Your task - Reproduce verbatim the lines of the material below, starting at the line with "- [cite_start]Validacija Podataka: Dvostruka" and ending at the line with "and scalable way.", both inclusive; skip the rest.

-- Task inputs follows --

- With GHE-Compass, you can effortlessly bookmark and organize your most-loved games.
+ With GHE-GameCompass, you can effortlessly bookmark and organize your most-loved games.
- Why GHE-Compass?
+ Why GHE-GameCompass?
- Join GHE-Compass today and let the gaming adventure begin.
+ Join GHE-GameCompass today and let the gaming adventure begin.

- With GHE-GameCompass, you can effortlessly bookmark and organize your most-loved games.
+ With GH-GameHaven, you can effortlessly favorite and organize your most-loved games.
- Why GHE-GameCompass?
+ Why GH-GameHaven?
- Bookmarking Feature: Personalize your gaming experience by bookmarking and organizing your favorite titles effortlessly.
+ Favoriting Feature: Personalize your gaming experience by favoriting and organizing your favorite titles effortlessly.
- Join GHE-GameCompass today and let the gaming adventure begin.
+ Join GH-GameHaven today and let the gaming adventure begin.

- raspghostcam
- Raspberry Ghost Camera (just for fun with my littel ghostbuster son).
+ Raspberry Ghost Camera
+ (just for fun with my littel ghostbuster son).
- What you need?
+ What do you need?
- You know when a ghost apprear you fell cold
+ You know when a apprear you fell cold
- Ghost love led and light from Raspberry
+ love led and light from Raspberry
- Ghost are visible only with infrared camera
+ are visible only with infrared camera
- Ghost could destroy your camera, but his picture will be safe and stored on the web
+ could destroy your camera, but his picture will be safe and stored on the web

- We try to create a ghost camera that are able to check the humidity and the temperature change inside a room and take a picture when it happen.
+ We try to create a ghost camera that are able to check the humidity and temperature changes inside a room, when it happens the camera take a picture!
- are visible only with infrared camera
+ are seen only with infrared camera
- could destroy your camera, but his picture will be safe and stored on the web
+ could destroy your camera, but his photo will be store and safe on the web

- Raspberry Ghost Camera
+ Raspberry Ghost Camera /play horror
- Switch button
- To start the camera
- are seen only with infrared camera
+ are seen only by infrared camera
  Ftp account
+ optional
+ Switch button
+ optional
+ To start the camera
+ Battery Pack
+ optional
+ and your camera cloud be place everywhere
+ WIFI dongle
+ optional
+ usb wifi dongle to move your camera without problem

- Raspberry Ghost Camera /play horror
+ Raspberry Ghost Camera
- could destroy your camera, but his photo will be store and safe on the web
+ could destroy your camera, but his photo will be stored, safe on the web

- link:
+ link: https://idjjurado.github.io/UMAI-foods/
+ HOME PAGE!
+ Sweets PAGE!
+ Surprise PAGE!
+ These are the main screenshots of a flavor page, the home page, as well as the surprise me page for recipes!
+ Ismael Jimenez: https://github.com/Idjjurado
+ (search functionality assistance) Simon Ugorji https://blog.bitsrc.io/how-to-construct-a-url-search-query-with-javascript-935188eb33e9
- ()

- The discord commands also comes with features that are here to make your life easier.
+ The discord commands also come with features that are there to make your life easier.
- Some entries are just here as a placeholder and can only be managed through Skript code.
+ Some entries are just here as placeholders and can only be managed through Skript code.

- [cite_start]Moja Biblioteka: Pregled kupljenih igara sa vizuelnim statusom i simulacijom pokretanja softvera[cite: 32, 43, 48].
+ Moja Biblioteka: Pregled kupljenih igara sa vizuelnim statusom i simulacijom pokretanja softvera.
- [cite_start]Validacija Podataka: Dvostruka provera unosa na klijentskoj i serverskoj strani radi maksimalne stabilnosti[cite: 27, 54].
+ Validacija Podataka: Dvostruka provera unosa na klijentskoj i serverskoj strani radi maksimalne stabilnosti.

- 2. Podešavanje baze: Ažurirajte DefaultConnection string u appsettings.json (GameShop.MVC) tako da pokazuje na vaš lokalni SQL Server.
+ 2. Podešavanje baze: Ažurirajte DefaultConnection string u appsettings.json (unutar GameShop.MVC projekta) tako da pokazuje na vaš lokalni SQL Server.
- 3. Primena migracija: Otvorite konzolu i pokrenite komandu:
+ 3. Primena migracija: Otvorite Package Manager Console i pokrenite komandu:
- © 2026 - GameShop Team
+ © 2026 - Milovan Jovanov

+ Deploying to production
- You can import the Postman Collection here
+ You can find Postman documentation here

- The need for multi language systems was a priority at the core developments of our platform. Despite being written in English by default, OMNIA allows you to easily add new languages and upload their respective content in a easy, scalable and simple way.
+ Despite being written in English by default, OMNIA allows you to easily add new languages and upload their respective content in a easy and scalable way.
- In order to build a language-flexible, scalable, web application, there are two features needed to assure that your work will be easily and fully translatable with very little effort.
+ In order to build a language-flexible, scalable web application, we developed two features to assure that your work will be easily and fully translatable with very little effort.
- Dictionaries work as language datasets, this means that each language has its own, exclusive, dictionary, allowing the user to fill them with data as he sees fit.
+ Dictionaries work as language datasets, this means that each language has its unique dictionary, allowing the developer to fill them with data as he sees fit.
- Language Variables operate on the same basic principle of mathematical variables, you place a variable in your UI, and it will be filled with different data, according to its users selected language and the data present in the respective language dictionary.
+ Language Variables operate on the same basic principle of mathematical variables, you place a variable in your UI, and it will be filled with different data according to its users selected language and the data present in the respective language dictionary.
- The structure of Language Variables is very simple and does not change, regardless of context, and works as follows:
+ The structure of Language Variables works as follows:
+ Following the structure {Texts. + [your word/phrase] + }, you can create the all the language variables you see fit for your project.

-- Task inputs concluded --

Output -
- [cite_start]Validacija Podataka: Dvostruka provera unosa na klijentskoj i serverskoj strani radi maksimalne stabilnosti[cite: 27, 54].
+ Validacija Podataka: Dvostruka provera unosa na klijentskoj i serverskoj strani radi maksimalne stabilnosti.

- 2. Podešavanje baze: Ažurirajte DefaultConnection string u appsettings.json (GameShop.MVC) tako da pokazuje na vaš lokalni SQL Server.
+ 2. Podešavanje baze: Ažurirajte DefaultConnection string u appsettings.json (unutar GameShop.MVC projekta) tako da pokazuje na vaš lokalni SQL Server.
- 3. Primena migracija: Otvorite konzolu i pokrenite komandu:
+ 3. Primena migracija: Otvorite Package Manager Console i pokrenite komandu:
- © 2026 - GameShop Team
+ © 2026 - Milovan Jovanov

+ Deploying to production
- You can import the Postman Collection here
+ You can find Postman documentation here

- The need for multi language systems was a priority at the core developments of our platform. Despite being written in English by default, OMNIA allows you to easily add new languages and upload their respective content in a easy, scalable and simple way.
+ Despite being written in English by default, OMNIA allows you to easily add new languages and upload their respective content in a easy and scalable way.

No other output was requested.